The info about 70% really only applies to women. Everyone should be sure to watch the portioning with some of the recipes.
Hope this helps.
Love you some you...PERSEVERE!
Thanks for the list. Out of curiosity, why do you suggest not using the sugar substitute? I use Stevia for sweetening...it's plant based, and has negligible sugar and carb content. Thoughts?
"The achievement of one goal should be the starting point of another." -Alexander Graham Bell
At the time I put that personal list together and shared it, I wasn't using sugar substitutes. My personal preference even before BFL was to eat without adding stuff. I can eat a hot dog plain. :-). Since I've compiled that list, I've started adding Splenda to my oatmeal.

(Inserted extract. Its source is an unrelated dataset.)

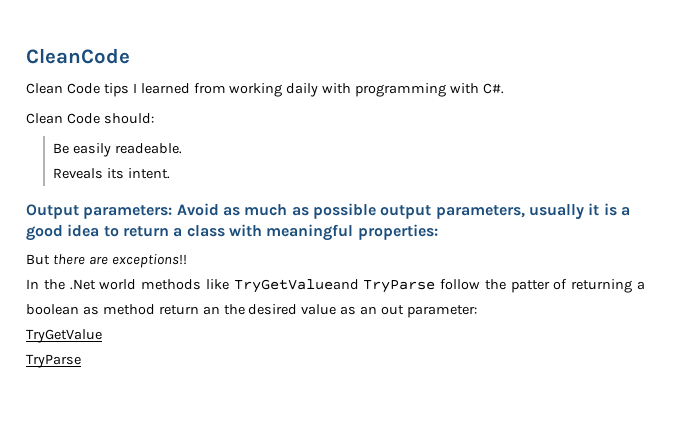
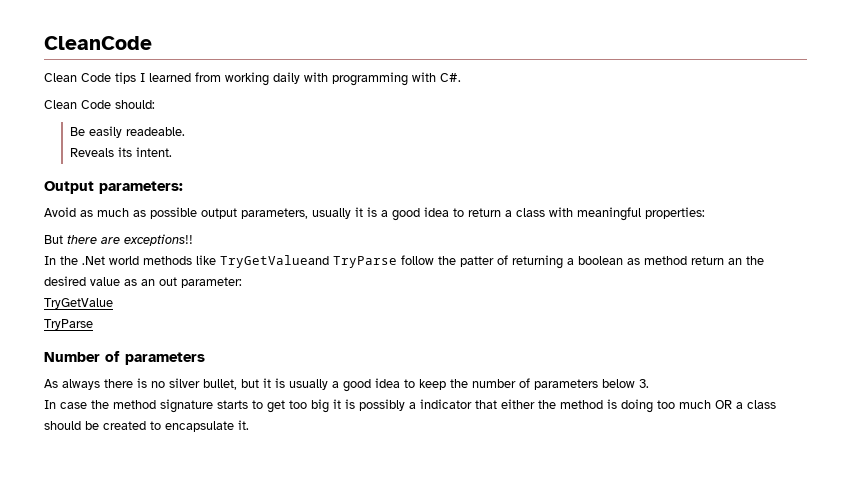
(173, 212) none -> (183, 187) //
(81, 361) none -> [44,351,205,365] [44,378,649,392] [44,399,776,413] [44,420,249,432] // Number of parameters // As always there is no silver bullet, but it is usually a good idea to keep the number of parameters below 3. // In case the method signature starts to get too big it is possibly a indicator that either the method is doing too much OR a class should be created to encapsulate it.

I had been wondering about this. I'm a first time Body for Lifer and bought the book. So I guess generally the tip is to stick to the correct portions?

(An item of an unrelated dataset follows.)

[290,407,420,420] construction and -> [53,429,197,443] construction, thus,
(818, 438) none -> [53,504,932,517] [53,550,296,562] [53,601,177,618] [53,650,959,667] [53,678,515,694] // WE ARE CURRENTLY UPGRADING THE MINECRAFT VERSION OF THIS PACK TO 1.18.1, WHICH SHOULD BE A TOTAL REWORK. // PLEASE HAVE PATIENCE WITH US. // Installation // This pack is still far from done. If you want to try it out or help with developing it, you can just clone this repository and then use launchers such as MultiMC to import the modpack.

If you can figure out what *your* portion sizes should be while using the EFL book then it might be usable. Just remember that if you are wanting to have the best results on the challenge... that using the recipes as is and eating the portions recommended in the EFL book will not get you the best results compared to eating the correct portion sizes of foods comprised strictly off of the authorized food list from the original BFL book. I've got the EFL book too and I've used many of the recipes in there (not while doing the challenge though) and I love the book. But I also know that *I* am the type of person that needs a little more structure to succeed and for me structure is more valuable to me than variety. It would be too much work and effort to be trying to figure out correct portion sizes out of the EFL book when it is super easy to figure out the correct portion sizes form the authorized food list... which is why I stick to the authorized food list.
Of course you are gonna find contradicting opinions on this... because everyone is different, everyone has an opinion and while their opinion may be what is best for *them*... it may not be what is best for *you*. Find what works best for you and use that. My opinion is... the EFL book is great for active maintenance after I've completed the 12 week challenge. Well let me rephrase that... since it will take more than one challenge to reach my fitness goals I will say the EFL book will be great for active maintenance once I have reached my fitness goals. Until then... comprising my meals from the authorized food list will be the best option (once again *for me*) while actually doing the challenge on my way to reaching my fitness goals.